About 80 km ahead, another train (M02728) travelling on the eastern track was approaching Abydos North. Hedland control contacted its driver instructing him to stop, detrain and move to a safe place. Hedland control also contacted the drivers of the two other trains (M02729, M02710) operating between Garden North and Port Hedland, instructing the drivers to stop, detrain and move to a safe place. Trains M02729 and M02710 stopped at locations north of Turner.
At about 0502, the driver of the empty ore train (M02727) stopped at Garden South, contacted Hedland control advising that the Redmont gang had mistakenly applied handbrakes to his train rather than to train M02712.
Train M02712 continued through Spring and Coonarie reaching a speed of 162 km/h before slowing on the rising grades toward Woodstock (Figure 2). At about 0509, train M02712, travelling at about 128 km/h, passed over the level crossing at the 154.3 km mark before Woodstock South. After Woodstock, the track grade again began to fall toward Port Hedland and train M02712 gained speed to about 130 km/h as it passed train M02728 stopped at the 130.5 km mark on the eastern track north of Abydos.

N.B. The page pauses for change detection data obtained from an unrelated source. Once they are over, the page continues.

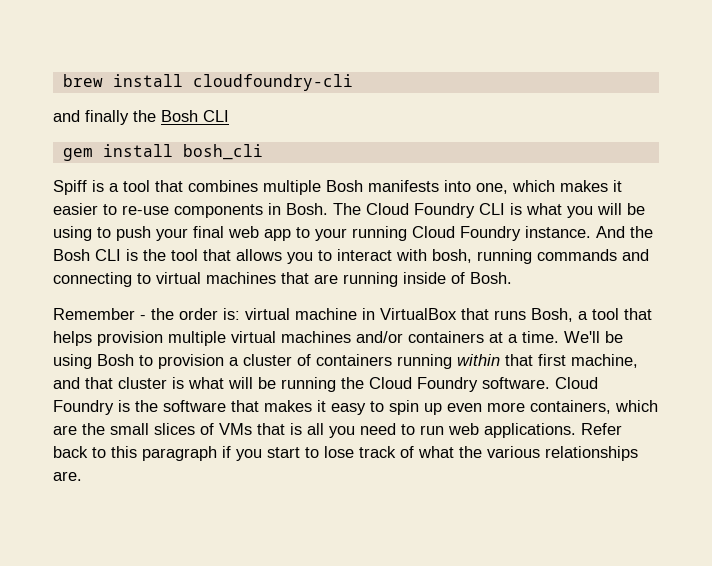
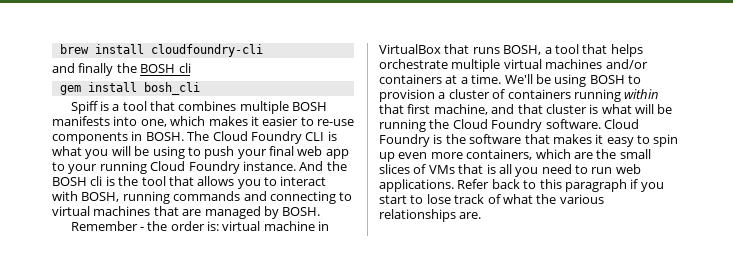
[161,110,229,122] Bosh CLI -> [140,63,191,73] BOSH cli
[326,180,363,192] Bosh -> [292,102,328,111] BOSH
[286,203,328,215] Bosh. -> [145,132,184,141] BOSH.
[53,249,121,261] Bosh CLI -> [52,176,103,186] BOSH cli
[432,249,472,263] bosh, -> [81,192,120,202] BOSH,
[343,272,512,287] running inside of Bosh. -> [204,206,321,219] managed by BOSH.
[531,308,573,322] Bosh, -> [503,45,542,55] BOSH,
[97,331,163,346] provision -> [379,59,448,69] orchestrate
[97,354,134,366] Bosh -> [589,75,625,84] BOSH

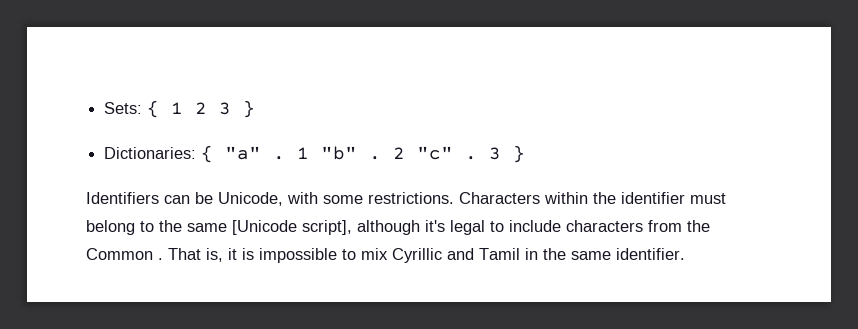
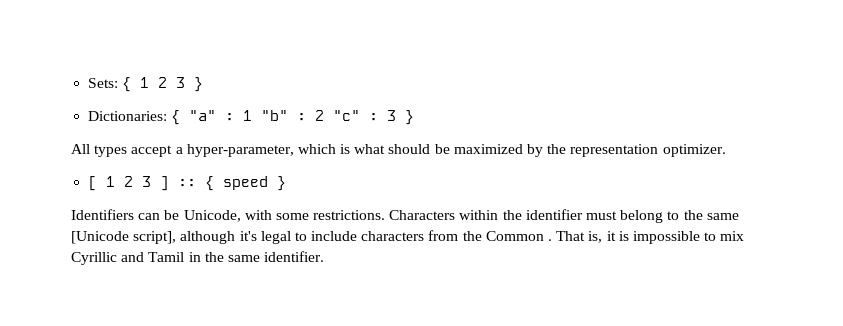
[273,156,286,160] . -> [225,113,235,121] :
[369,156,382,160] . -> [297,113,307,121] :
[465,145,526,163] . 3 } -> [369,110,415,125] [71,144,726,157] [88,176,287,191] : 3 } // All types accept a hyper-parameter, which is what should be maximized by the representation optimizer. // [ 1 2 3 ] :: { speed }

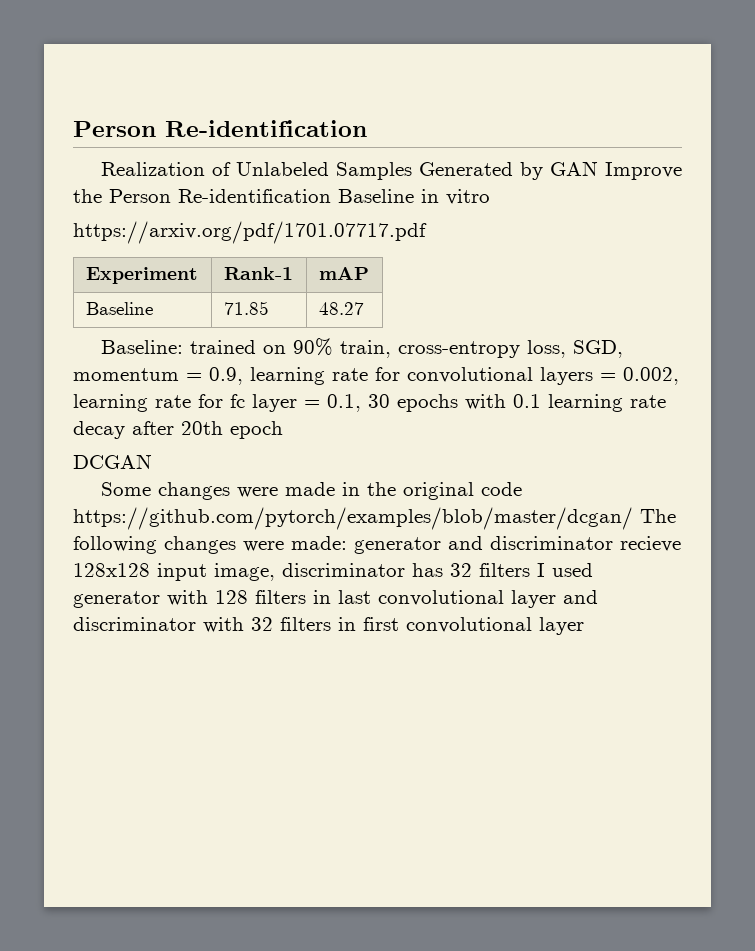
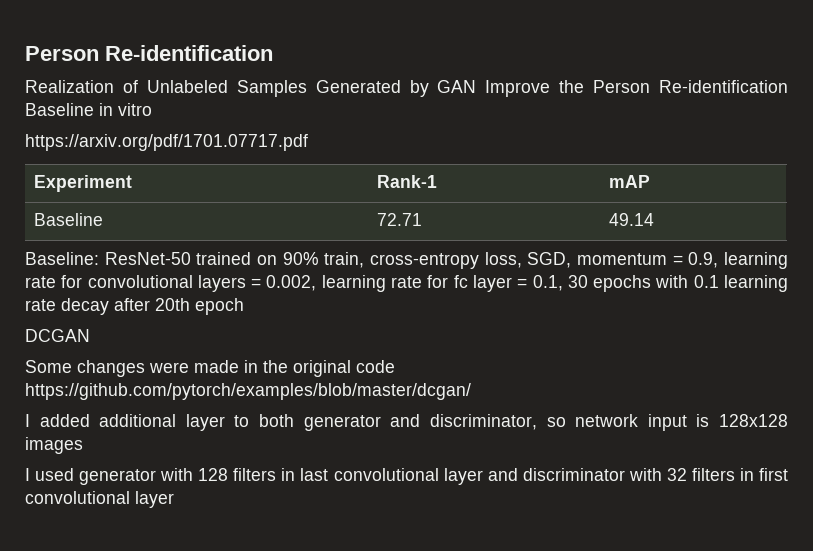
[223,301,269,315] [318,302,364,315] 71.85 | 48.27 -> [376,213,422,226] [608,213,654,226] 72.71 | 49.14
(183, 347) none -> [104,252,191,265] ResNet-50
[640,509,676,523] [73,536,681,554] [73,563,530,581] The following changes were made: generator and discriminator recieve 128x128 input image, discriminator has 32 filters -> [25,414,789,431] [25,437,83,454] // I added additional layer to both generator and discriminator, so network input is 128x128 images //

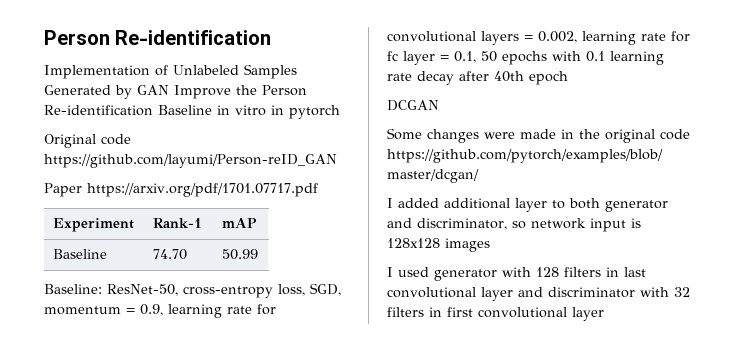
[25,80,114,93] Realization -> [44,65,150,79] Implementation
(152, 109) // -> [271,105,340,119] [44,134,131,148] [44,154,337,168] [44,183,82,197] in pytorch // Original code https://github.com/layumi/Person-reID_GAN // Paper
[376,213,422,226] [608,213,654,226] 72.71 | 49.14 -> [153,249,188,260] [222,249,259,260] 74.70 | 50.99
[104,252,365,268] ResNet-50 trained on 90% train, -> [107,284,178,296] ResNet-50,
[567,275,588,288] 30 -> [481,51,497,62] 50
[155,298,190,311] 20th -> [494,71,524,82] 40th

At about 0520, Hedland control set the crossovers at Turner South and Turner North to switch train M02712 between adjacent tracks in an attempt to derail it as the traversed the crossover at speed. About six minutes later, the head end locomotives travelling at 144 km/h traversed the crossover at the 119.4 km mark at Turner South. Locomotives 4420, 4434 and the first ore car remained coupled and on track, travelling about 1.6 km further before stopping. Ore cars in position two to 134 of the first rake, the remote locomotives 4472 and 4440 and ore cars one to 112 from the second unit rake derailed near the crossover. The last 22-ore cars of the second unit rake remained coupled and on track.